Ich habe Klausuren geschrieben, was anstregender war, als ich dachte. Die Erinnerung an letztes Jahr, wo Jari gerade groß genug war, um mich mit einem starken Tritt spüren zu lassen, was er von der Anspannung während der Prüfung hält, war allgegenwärtig. Und überhaupt das Gefühl, die Klasuren mit soviel Sinn wie niemals zuvor zu schreiben, den Kleinen bei mir zu haben, und die Vorstellung, wie es wohl sein würde, in diesem Jahr, wenn Jari da wäre und Philipp in der Vorbereitungszeit auf ihn aufgepasst hätte. Das alles war an einigen Tagen schwer auszuhalten, der Sinn, das Ziel haben gefehlt und ein konzentriertes Lernen war schier unmöglich.

Überhaupt ist alles gerade voller Erinnerungen.
Letztes Jahr um diese Zeit… da wurde die Schwangerschaft durch den wachsenden Bauch und die kleinen Tritte so real. Jari war da! Das wussten wir jetzt ganz sicher. Unser erster Urlaub zu Dritt in Portugal. Die Zeit, in der wir unser Leben als Familie in Berlin gestartet haben. All das ruft soviele unterschiedliche Gefühle aus bei uns. Soviele wunderschöne Erinnerungen, die einen plötzlich zugleich tieftraurig und unendlich dankbar machen.

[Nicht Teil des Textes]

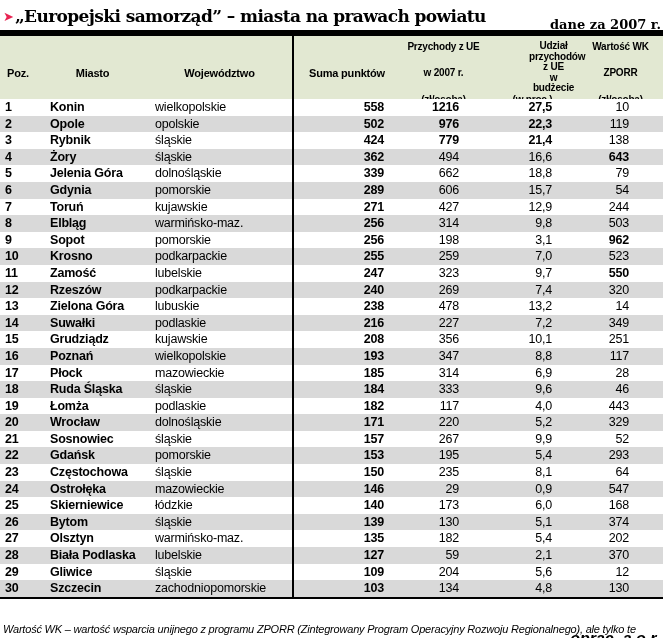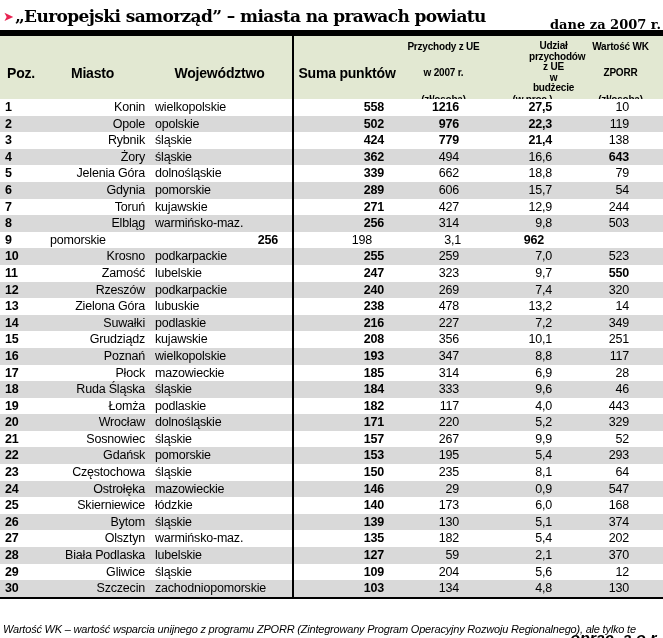"Poz." .th { font-size: 14px -> 11px }
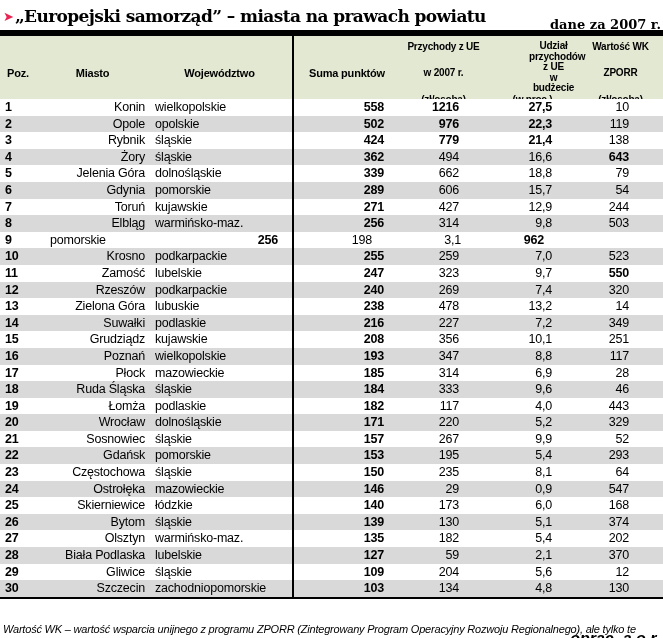"Konin" .c-city { font-weight: normal -> bold; text-align: right -> none }
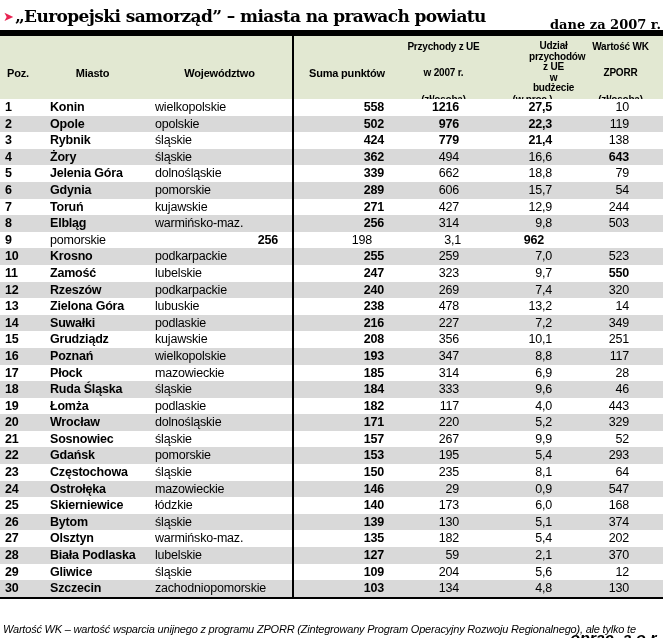"Sopot" div.c-city { html: none -> <div>Sopot</div> }
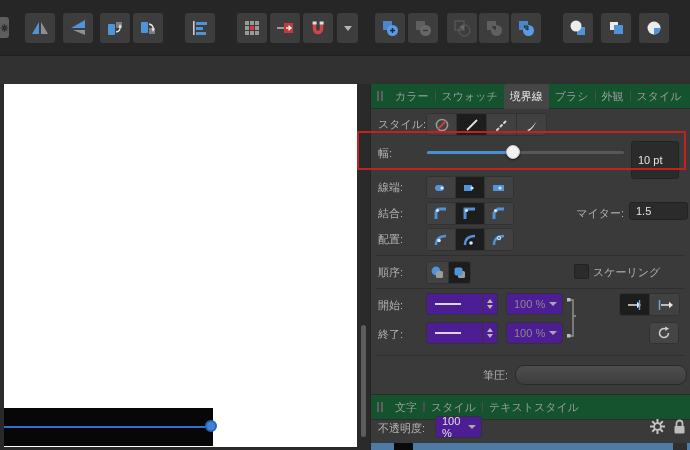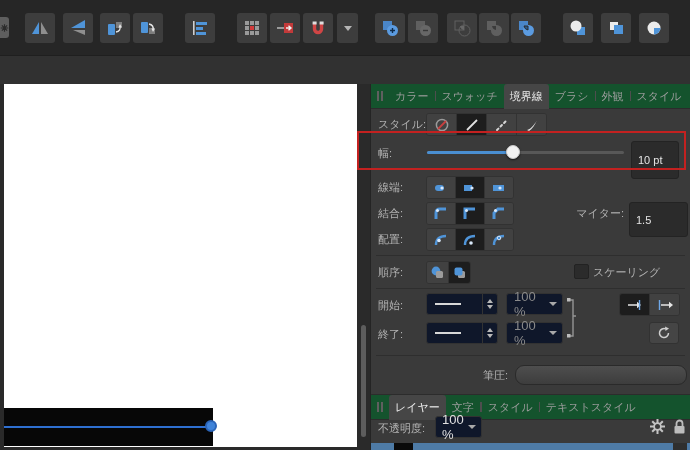"1.5" div.input-box { height: 35px -> 18px }
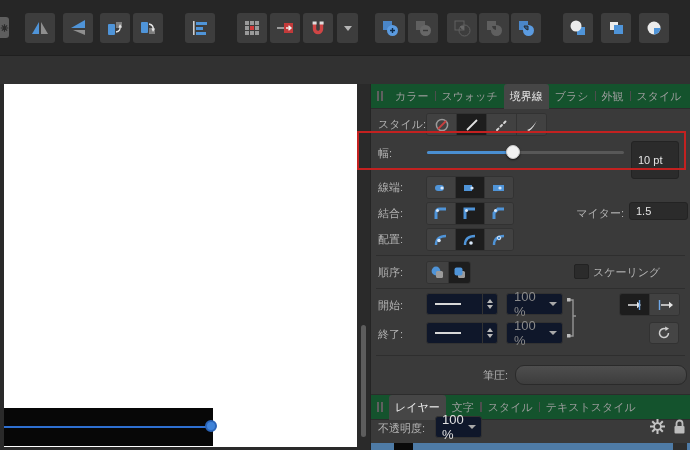"100 %" .dd { background: #0f172a -> #4c1d95; font-size: 13px -> 11px }
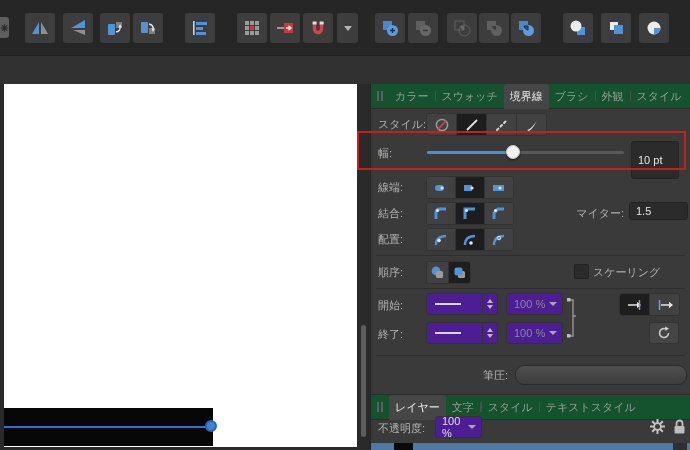"レイヤー" span.tab { html: <span>レイヤー</span> -> none }
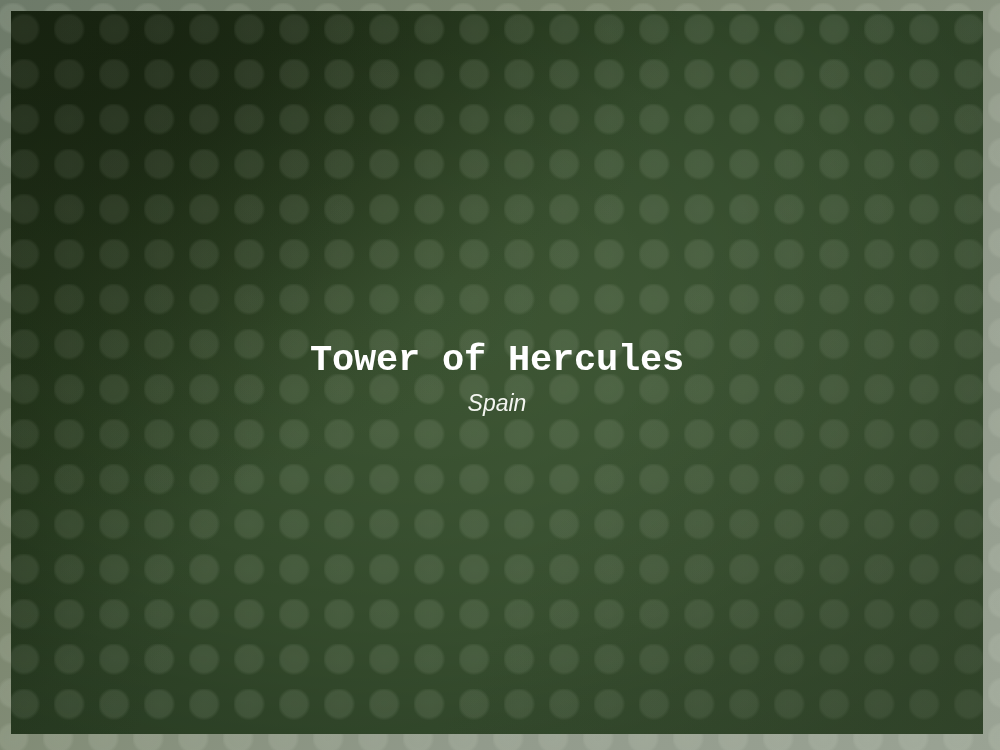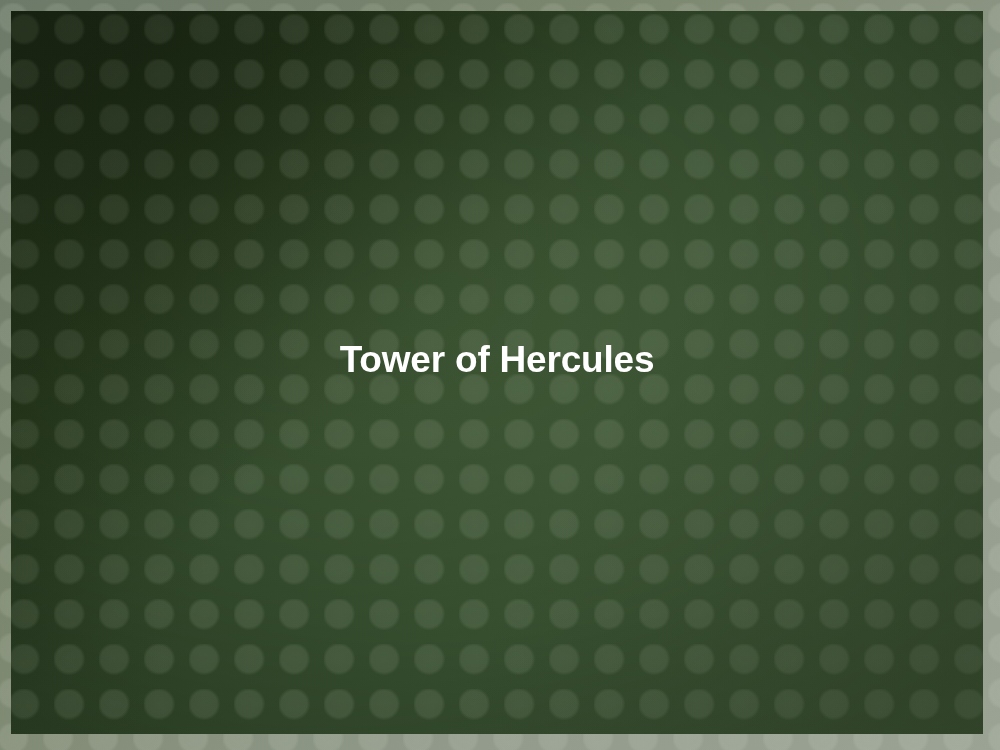"Tower of Hercules" #title { font-family: Liberation Sans, sans-serif -> Liberation Mono, monospace }
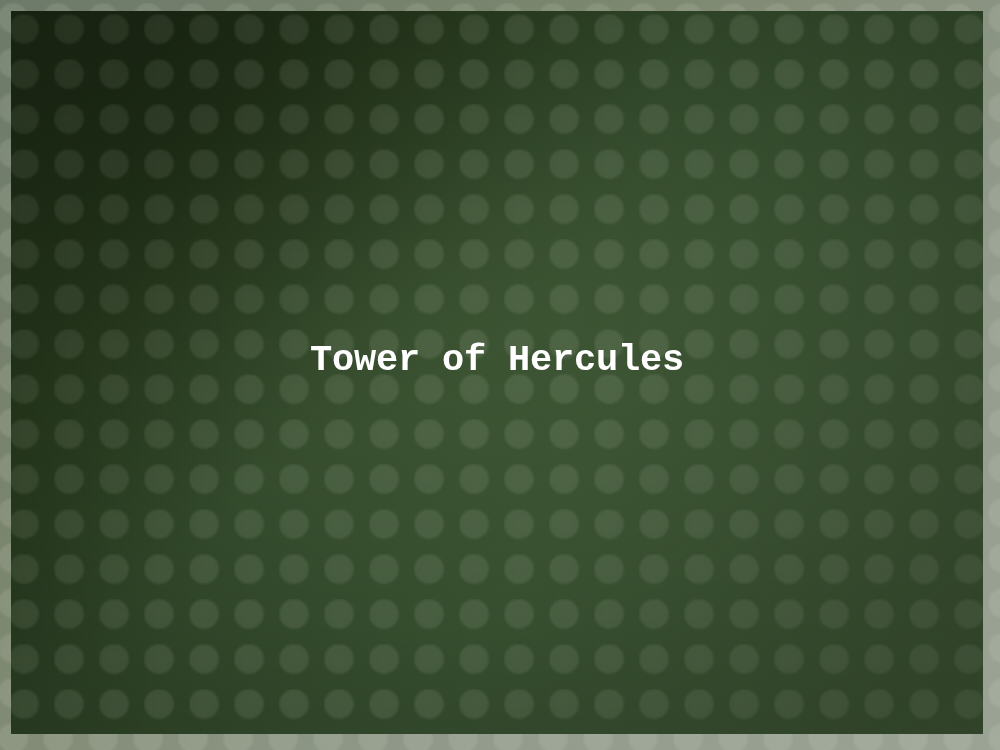"Spain" p { html: none -> <p>Spain</p> }
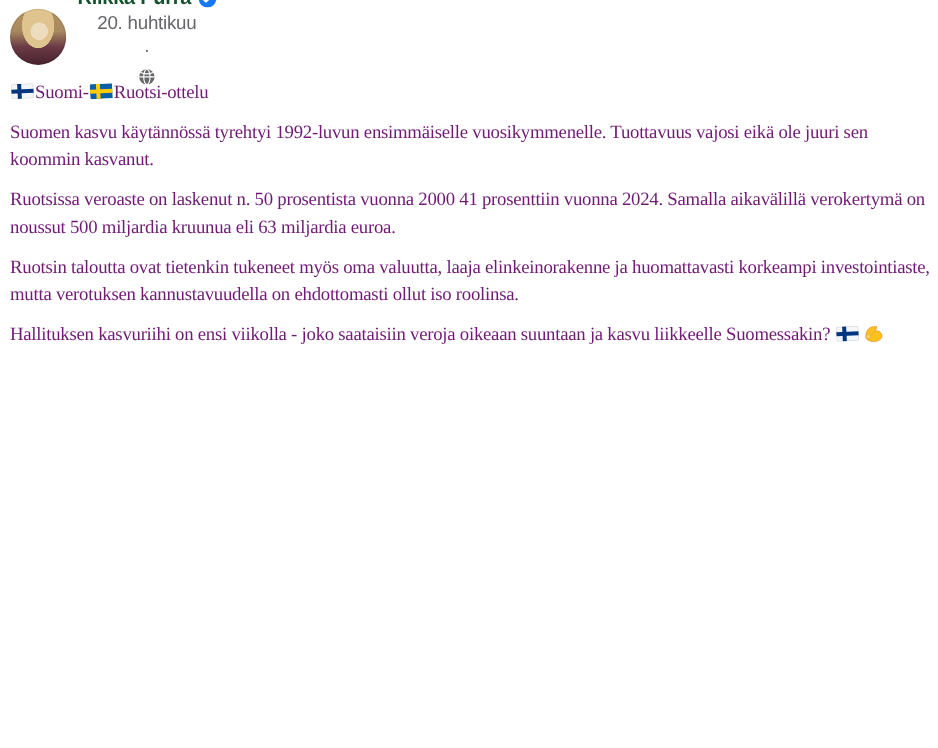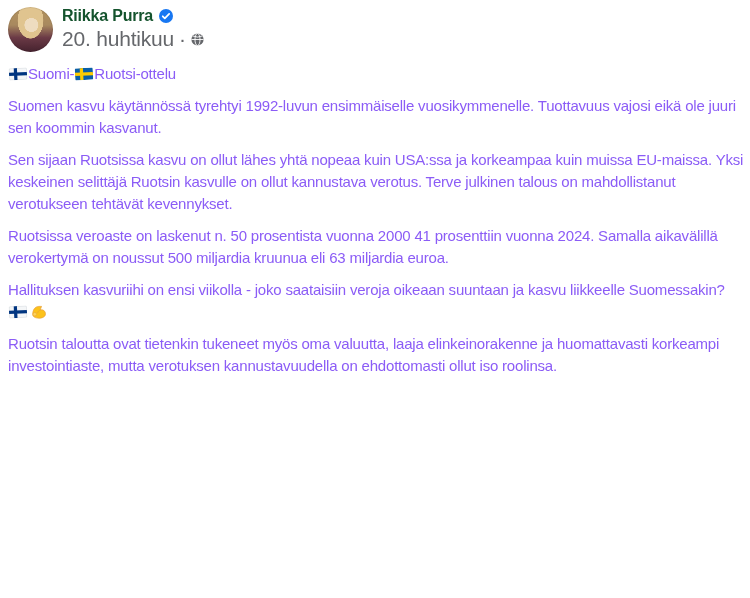"20. huhtikuu" .date-row { flex-direction: none -> column; font-size: 21px -> 15px }
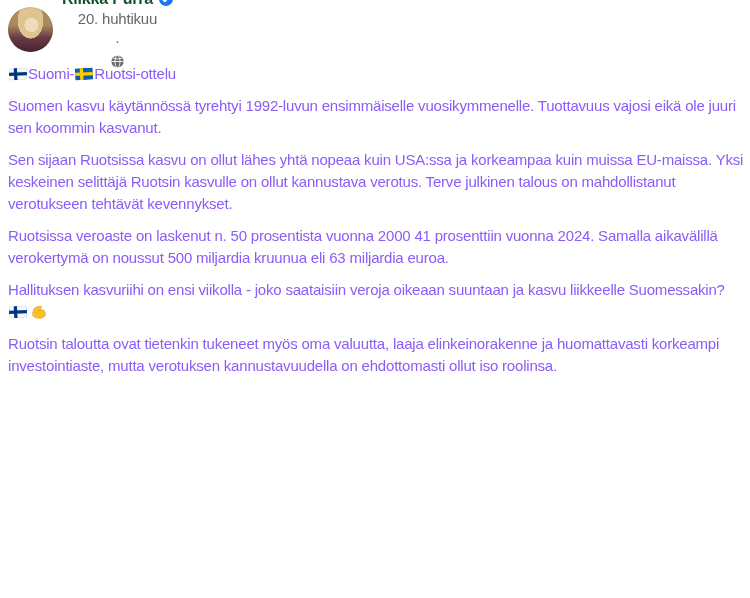"Suomi- Ruotsi-ottelu" .content { color: #8b5cf6 -> #701a75; font-family: none -> Liberation Serif, serif }
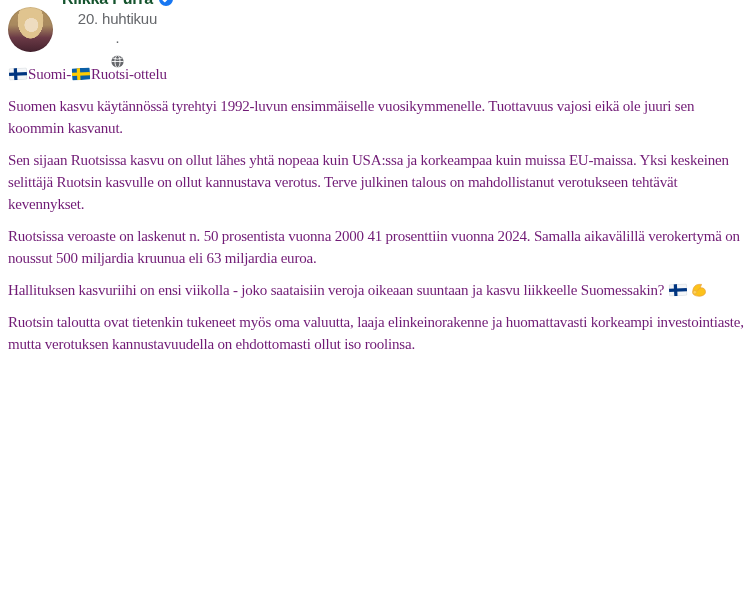"Sen sijaan Ruotsissa kasvu on" p { html: <p>Sen sijaan Ruotsissa kasvu on ollut lähes yhtä nopeaa kuin USA:ssa ja korkeampaa kuin muissa EU-maissa. Yksi keskeinen selittäjä Ruotsin kasvulle on ollut kannustava verotus. Terve julkinen talous on mahdollistanut verotukseen tehtävät kevennykset.</p> -> none }
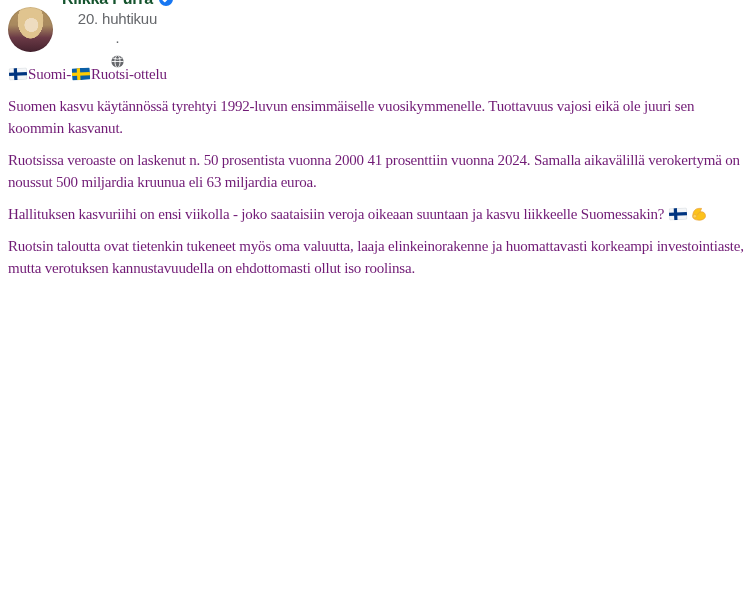"Hallituksen kasvuriihi on ensi viikolla" p { order: before "Ruotsin taloutta ovat tietenkin tukeneet" -> after "Ruotsin taloutta ovat tietenkin tukeneet" }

Manchmal war dieser letzte Monat so voll von anderen Dingen, dass man kaum richtig darüber nachdenken konnte, was gerade mit uns passiert.
Es gab Wochen, da ging es uns sehr schlecht. Aber es anders als vorher. Es war schwer zu definieren oder in Worte zu fassen, noch konnte man es „heraus lassen“. Es war einfach da, und erdrückend. Der Schmerz. Die Angst. Die Sehnsucht. Verzweiflung, Wut und Lustlosigkeit.
Eines abends hat Philipp dann gesagt, dass es jetzt so sei, wie er es in einem der Bücher, die wir zum Thema „Trauerbearbeitung“ nach Jaris Tod bekommen haben, gelesen hat. Und er hat Recht: Man hat das Gefühl, man ist in einer Zeitschleife gelandet. Es geht weder vor noch zurück. Und alles ,was war ist schlimm, und alles, was kommt beängstigend. Man steckt fest. Genau so ist es! Man kann nichts von allem, was geschehen ist rückgängig machen. Leider. Dadurch können und wollen wir aber auch nicht so weiter leben wie vorher. Zum Glück.

Ein Versuch, oder vielleicht kann man es sogar schon als einen geglückten Versuch, aus dieser Zeitschleife herauszukommen, war wohl unsere Entscheidung nach Marokko zu ziehen. Es hat uns unheimlich viel Kraft gekostet, wir haben Hin- und Her überlegt, ob es gut für uns sei, jetzt in ein anderes Land zu gehen… und sind schließlich zu dem Schluss gekommen, dass Zweifel und Ängste wohl unsere Begleiter sind, egal wohin wir gehen würden, oder was wir gemacht hätten. Und, da ein Leben ohne Jari sich nie auch nur ansatzweise richtig anfühlen wird, er aber überall dabei sein wird, wollen wir es wagen: Ein Leben in Marrakech. Zu Dritt.

Die Zeit heilt nicht alle Wunden. Das was auch ich immer dachte, habe ich längst revidiert. Es gibt Wunden, die heilen nicht. Es ist eher, dass man lernt damit zu leben. Mit der Wunde, und allem, was sie mit sich bringt. Aber die Wunde ist nicht nur Schmerz, sie ist auch eine Erinnerung, und zwar an das wundervollste Wesen, was wir je kennenlernen durften, und an die Liebe, die die Wunde überhaupt erst so schmerzhaft macht. Die Wunde ist Jari, und immer ein Teil von uns.